In the second quarter, Android OS-based malware surpassed Symbian OS as the most popular target for mobile malware developers. While Symbian OS and Java ME remain the most targeted, the rapid rise in Android malware indicates that the platform could become an increasing target for cybercriminals, according to the McAfee Threats Report: Second Quarter 2011.

“Mobile malware has really been increasing, both numerically and in sophistication, specifically toward the Android operating system”, said Dave Marcus, director of security research and communications at McAfee Labs.

Marcus told Infosecurity he believes that the Android app store is the primary culprit for the increase in malware attacks. “They don’t necessarily vet applications in their app store as well as Apple does. Most of the exploitation we see for the Android operating system is coming from malicious apps that people are downloading from the app store”, he said.

The McAfee report said that the first half of 2011 was the busiest first half-year in malware history, including the first-ever appearance of Mac fake anti-virus (AV) software and a significant uptick in rootkits.

“The main driver [of malware] is that it is all about money….They are called cybercriminals for a reason. They target the data to make money. As such, we are seeing more malware and more attacks than ever before in history”, Marcus said.

Though the Apple platform has historically been unaffected by fake AV software, activity in the second quarter indicates that it is now being targeted. Although this type of fake AV is the first of its kind, McAfee Labs does expect fake AV in general will drop off over time.

Another malware category that is showing recent steady growth is stealth malware. The tactic of hiding malware in a rootkit is used by cybercrminals to make malware stealthier and more persistent. McAfee has seen this type of attack gain in prominence over the past year, with high-profile attacks such as Stuxnet. Stealth malware has increased more rapidly in the last six months than in any previous period, up 38% over 2010.

Acts of hacktivism, primarily from Anonymous and LulzSec, were among the most prominent cybersecurity news generators in the second quarter. The McAfee report details hacktivist activity, with at least 20 global attacks reported in the second quarter alone.

The report also outlines acts of cyberwar that occurred in the second quarter, including attacks on Oak Ridge National Laboratory, and an attack on South Korea’s National Agricultural Cooperative Federation.
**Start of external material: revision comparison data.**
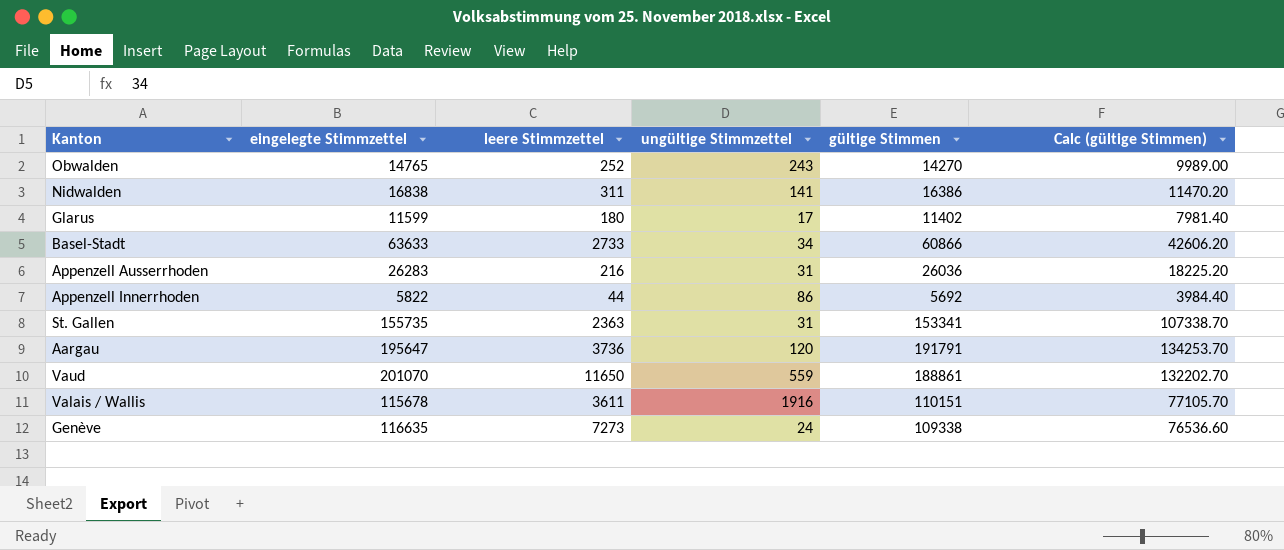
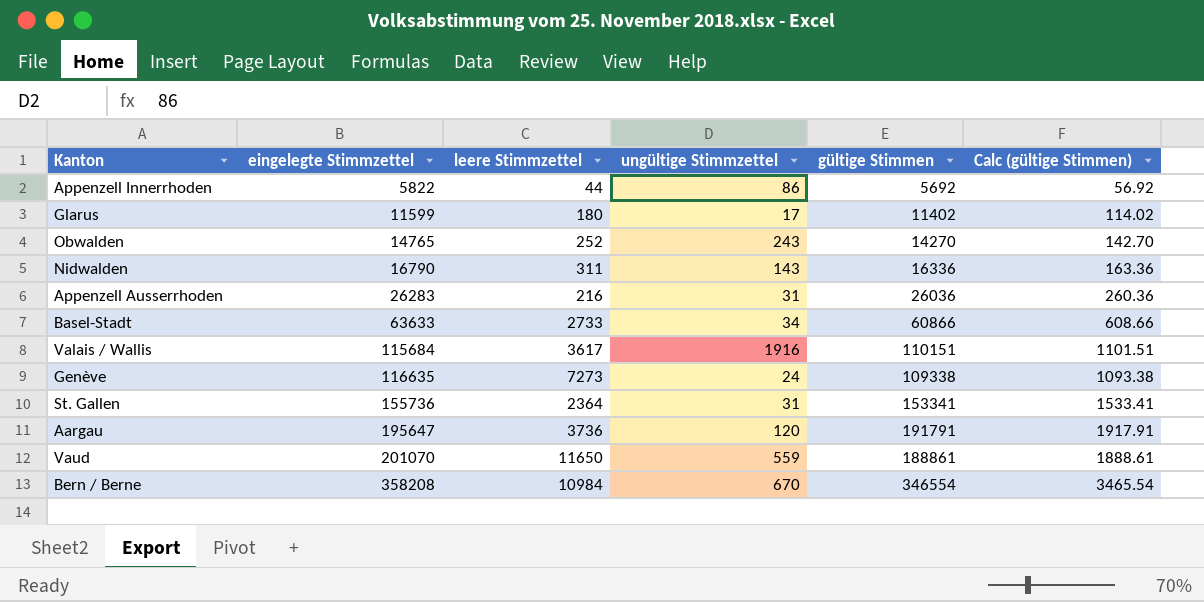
row order: none -> eingelegte Stimmzettel ascending
column Calc (gültige Stimmen) | formula: [gültige Stimmen] * 0.7 -> [gültige Stimmen] * 0.01
Nidwalden | eingelegte Stimmzettel: 16838 -> 16790
Nidwalden | ungültige Stimmzettel: 141 -> 143
Nidwalden | gültige Stimmen: 16386 -> 16336
Valais / Wallis | eingelegte Stimmzettel: 115678 -> 115684
Valais / Wallis | leere Stimmzettel: 3611 -> 3617
St. Gallen | eingelegte Stimmzettel: 155735 -> 155736
St. Gallen | leere Stimmzettel: 2363 -> 2364
row Bern / Berne: none -> 358208 | 10984 | 670 | 346554 | 3465.54

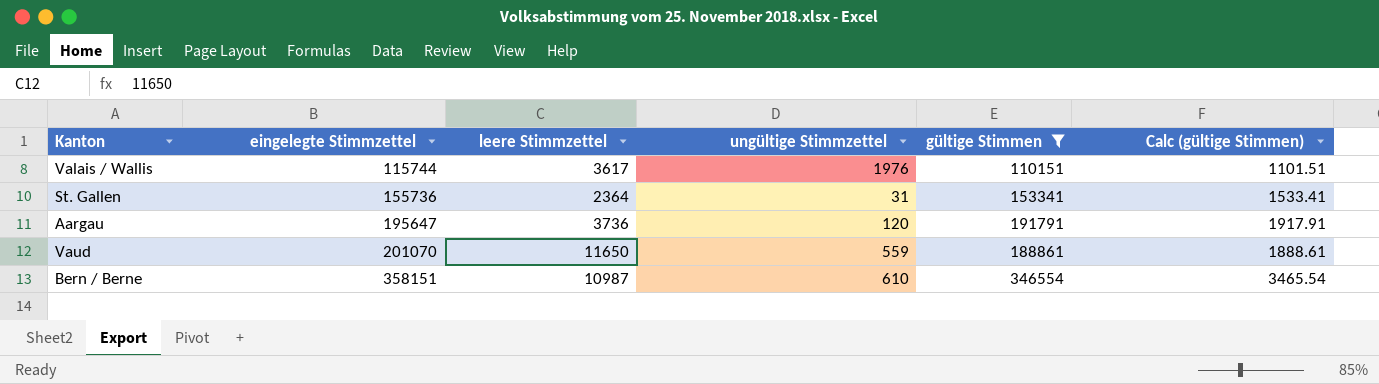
filter: none -> gültige Stimmen >= 110151
Valais / Wallis | eingelegte Stimmzettel: 115684 -> 115744
Valais / Wallis | ungültige Stimmzettel: 1916 -> 1976
Bern / Berne | eingelegte Stimmzettel: 358208 -> 358151
Bern / Berne | leere Stimmzettel: 10984 -> 10987
Bern / Berne | ungültige Stimmzettel: 670 -> 610

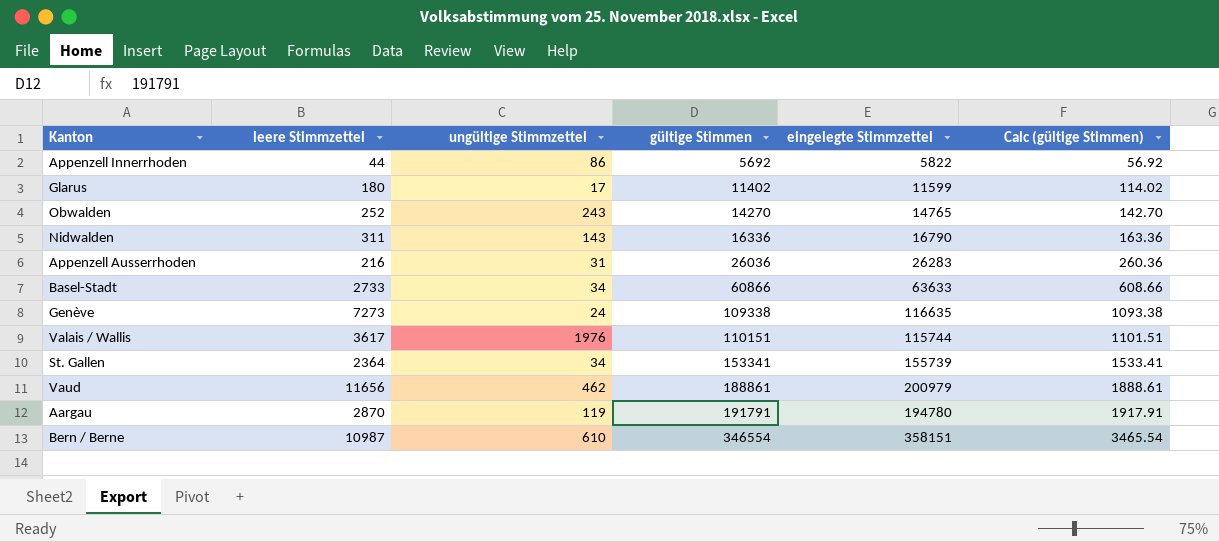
filter: gültige Stimmen >= 110151 -> none
row order: eingelegte Stimmzettel ascending -> gültige Stimmen ascending
column eingelegte Stimmzettel | position: 2 -> 5
St. Gallen | ungültige Stimmzettel: 31 -> 34
St. Gallen | eingelegte Stimmzettel: 155736 -> 155739
Vaud | leere Stimmzettel: 11650 -> 11656
Vaud | ungültige Stimmzettel: 559 -> 462
Vaud | eingelegte Stimmzettel: 201070 -> 200979
Aargau | leere Stimmzettel: 3736 -> 2870
Aargau | ungültige Stimmzettel: 120 -> 119
Aargau | eingelegte Stimmzettel: 195647 -> 194780

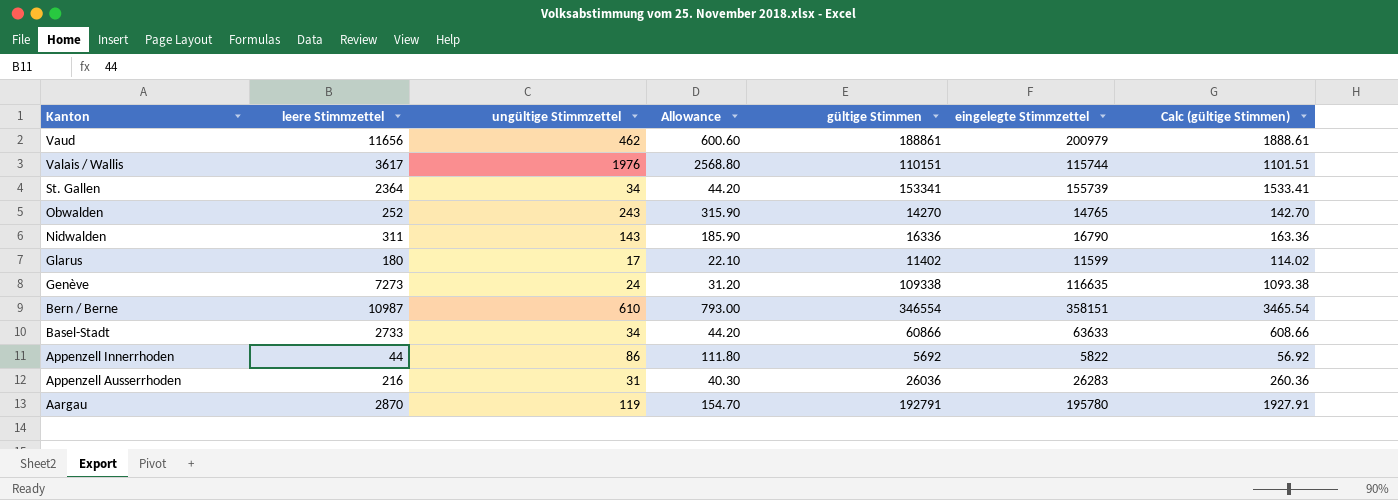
row order: gültige Stimmen ascending -> Kanton descending
column Allowance | formula: none -> [ungültige Stimmzettel] * 1.3
Aargau | gültige Stimmen: 191791 -> 192791
Aargau | eingelegte Stimmzettel: 194780 -> 195780
Aargau | Calc (gültige Stimmen): 1917.91 -> 1927.91

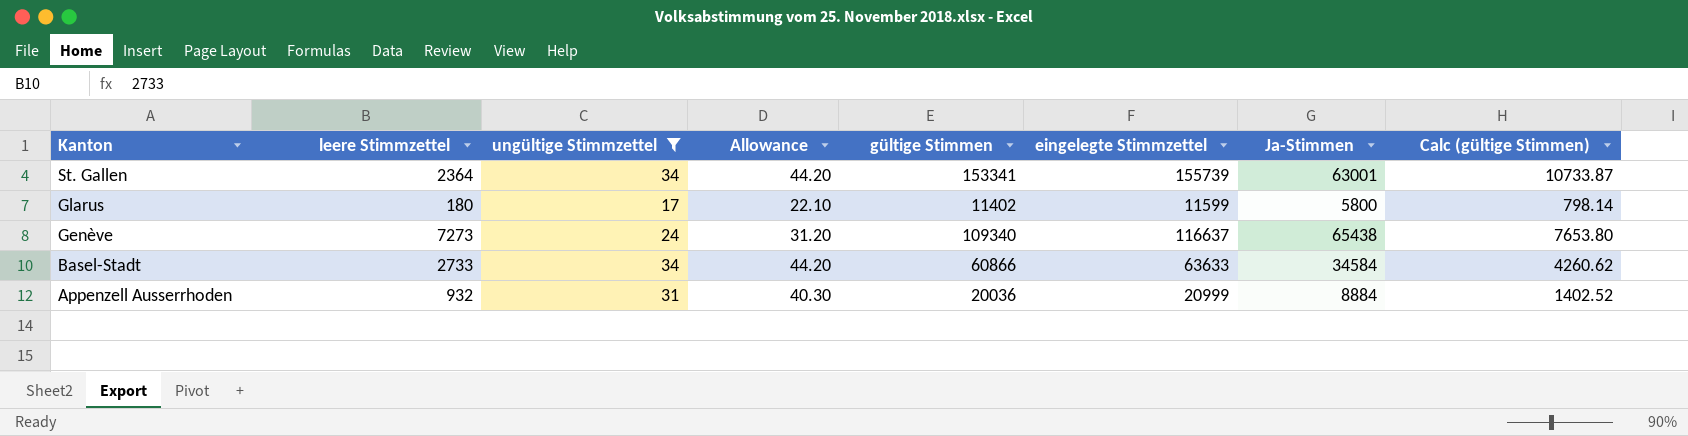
filter: none -> ungültige Stimmzettel <= 34
column Ja-Stimmen | position: none -> 7
column Calc (gültige Stimmen) | formula: [gültige Stimmen] * 0.01 -> [gültige Stimmen] * 0.07
Genève | gültige Stimmen: 109338 -> 109340
Genève | eingelegte Stimmzettel: 116635 -> 116637
Appenzell Ausserrhoden | leere Stimmzettel: 216 -> 932
Appenzell Ausserrhoden | gültige Stimmen: 26036 -> 20036
Appenzell Ausserrhoden | eingelegte Stimmzettel: 26283 -> 20999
“There are certain groups out there, like Anonymous, LulzSec, and some of the others, who are using a lot of denial service tools….We usually see denial of service attacks on a quarterly basis but not in the volume that we saw in the second quarter. We are also seeing a lot more targeted attacks, people really going after law enforcement, government agencies, and private industry. They have shown a remarkable agility for getting into the places that they target”, Marcus observed.

McAfee Labs expects to see a sharp rise in spam activity over the coming months. A common method for cybercriminals to increase their volume of spam is to purchase a bulk list of emails in order to send as much spam as possible to a widespread group of people, the report noted.